For instance, if I comment on thread about womens' experiences in communcal changing rooms, it's a given that I am not talking from personal experience.

If I am discussing something about gay men, it's not taken as read, and it does help the discussion if contributors make it apparent - they don't have to state it as a fact at the top of their answer, if they are speaking from experience.

I don't regard that as a dealbreaker with almost all posters on here.

But some who do tend to post as though they are an authority, may add weight to their argument if it was apparent that the actually knew what they were talking about.

If a directly disagree with someone who has personal experience of the subject, then I can debate from that perspective, if we are both simply offering our opinions, then again, we know where we stand.
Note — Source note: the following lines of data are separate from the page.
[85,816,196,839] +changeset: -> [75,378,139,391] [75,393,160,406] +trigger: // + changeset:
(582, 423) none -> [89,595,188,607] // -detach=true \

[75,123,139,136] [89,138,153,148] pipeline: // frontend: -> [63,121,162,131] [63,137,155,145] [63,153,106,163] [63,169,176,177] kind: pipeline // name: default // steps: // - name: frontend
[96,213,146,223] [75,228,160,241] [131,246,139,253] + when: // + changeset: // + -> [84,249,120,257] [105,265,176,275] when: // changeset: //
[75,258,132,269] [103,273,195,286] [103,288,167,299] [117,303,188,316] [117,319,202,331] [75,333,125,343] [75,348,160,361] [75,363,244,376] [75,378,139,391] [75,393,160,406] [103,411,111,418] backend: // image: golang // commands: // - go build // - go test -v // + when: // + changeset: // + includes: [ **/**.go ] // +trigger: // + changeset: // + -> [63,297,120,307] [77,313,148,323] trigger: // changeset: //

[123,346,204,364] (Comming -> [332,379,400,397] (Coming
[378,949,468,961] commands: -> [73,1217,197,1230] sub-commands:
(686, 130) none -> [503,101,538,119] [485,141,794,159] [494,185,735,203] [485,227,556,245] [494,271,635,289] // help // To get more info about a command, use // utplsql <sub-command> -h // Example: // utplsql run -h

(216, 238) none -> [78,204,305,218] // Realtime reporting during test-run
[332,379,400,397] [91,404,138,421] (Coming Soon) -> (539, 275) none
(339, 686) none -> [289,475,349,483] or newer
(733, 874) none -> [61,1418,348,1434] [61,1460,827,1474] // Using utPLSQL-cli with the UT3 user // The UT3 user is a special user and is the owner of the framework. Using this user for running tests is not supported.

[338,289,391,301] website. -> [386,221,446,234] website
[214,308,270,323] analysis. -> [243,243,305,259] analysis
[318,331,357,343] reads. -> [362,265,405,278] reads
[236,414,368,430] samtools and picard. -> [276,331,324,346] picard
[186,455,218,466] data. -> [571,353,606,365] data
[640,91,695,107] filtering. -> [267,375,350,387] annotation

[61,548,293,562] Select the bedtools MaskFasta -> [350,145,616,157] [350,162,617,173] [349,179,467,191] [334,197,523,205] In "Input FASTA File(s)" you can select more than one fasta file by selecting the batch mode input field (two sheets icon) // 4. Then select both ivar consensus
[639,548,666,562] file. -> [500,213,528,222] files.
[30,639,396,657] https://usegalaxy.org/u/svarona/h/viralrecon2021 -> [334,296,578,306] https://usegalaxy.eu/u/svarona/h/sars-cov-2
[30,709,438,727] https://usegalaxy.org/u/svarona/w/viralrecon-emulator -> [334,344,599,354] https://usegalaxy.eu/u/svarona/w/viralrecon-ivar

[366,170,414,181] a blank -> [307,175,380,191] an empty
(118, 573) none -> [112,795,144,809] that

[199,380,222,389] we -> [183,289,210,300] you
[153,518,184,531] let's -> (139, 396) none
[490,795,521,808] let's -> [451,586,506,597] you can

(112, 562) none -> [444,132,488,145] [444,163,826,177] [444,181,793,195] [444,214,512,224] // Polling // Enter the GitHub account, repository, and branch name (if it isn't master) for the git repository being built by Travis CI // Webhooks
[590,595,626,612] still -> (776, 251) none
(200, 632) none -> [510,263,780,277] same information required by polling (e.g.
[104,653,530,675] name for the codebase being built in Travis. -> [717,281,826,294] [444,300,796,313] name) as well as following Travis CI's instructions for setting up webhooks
But what has raised the issue for me, is that naiomi is willing to post very firmly held views about surrogacy, and it is my belief that she does not have direct experience of being a parent, and I merely wished to clarify that.

She has declined to do so, and that means that I can't debate the subject with her properly, because I don;t know if she actually knows what she is talking about.

I suspect not, but that's for her to know, and me to not particuarly care about.

As I say, it's merely an observation. nothing more than that.

i really don't think it is important if naomi is a parent andy... i agree with your stance on the issue but the site would be a bit boring if we just ignored everyone who didn't have relevant experience all the time wouldn't it 

squirm away!

Untitled - // i really don't think it is important if naomi is a parent andy... i agree with your stance on the issue but the site would be a bit boring if we just ignored everyone who didn't have relevant experience all the time wouldn't it  //

I couldn't agree more - I have an opinion on anything that floats into my orbit, some strong, some indifferent, but I have them, and express them given the opportunity.

I don;t mind anyone not knowing the first thing about what we are discussing, whatever that may be.

My problem arises when people post in an authoritative manner, as though they do know from experience of what they speak, when in fact they don't, because that makes them appear knowledgable, when they are not.

I know nothing about far more than things I do know about, but if someone asks me if I have experience in the subject, I have no issue in advising either way.

it is a bit personal to ask if someone has kids though

if people were limited to answering on questions they had personal knowledge about, there wold bevery few answers, or all answers would be given by PP.

Andy, aren't your girls step children? Perhaps then, we can not engage meaningfully with you on this subject either??

Question Author

Andy Hughes, it seems to me you care rather more than you're willing to admit - so in order to attempt return this thread to some order of semblance, allow me to put you out of your misery.  Yes, I am a mum - and a very good one at that.  

bednobs - // if people were limited to answering on questions they had personal knowledge about, there wold bevery few answers, or all answers would be given by PP. //

LOL - and I absolutely agree, in fact I have made exactly that point on many occasions.

I don;t believe that personal experience of knowldge of any subject is necessary to offer a view or an opinion, or enter a discussion.

My point was, that if someone has a particulary strong viewpoint - as naomi has on this (and indeed most others!!), it can be helpful to know if the poster is speaking from personal knowledge, or simply offering a view.

As I did point out, i don't think that is a prerequisite to contributing, as you rightly point out, it would narrow the field beyond the point where any reasonable exchange of views would be possible.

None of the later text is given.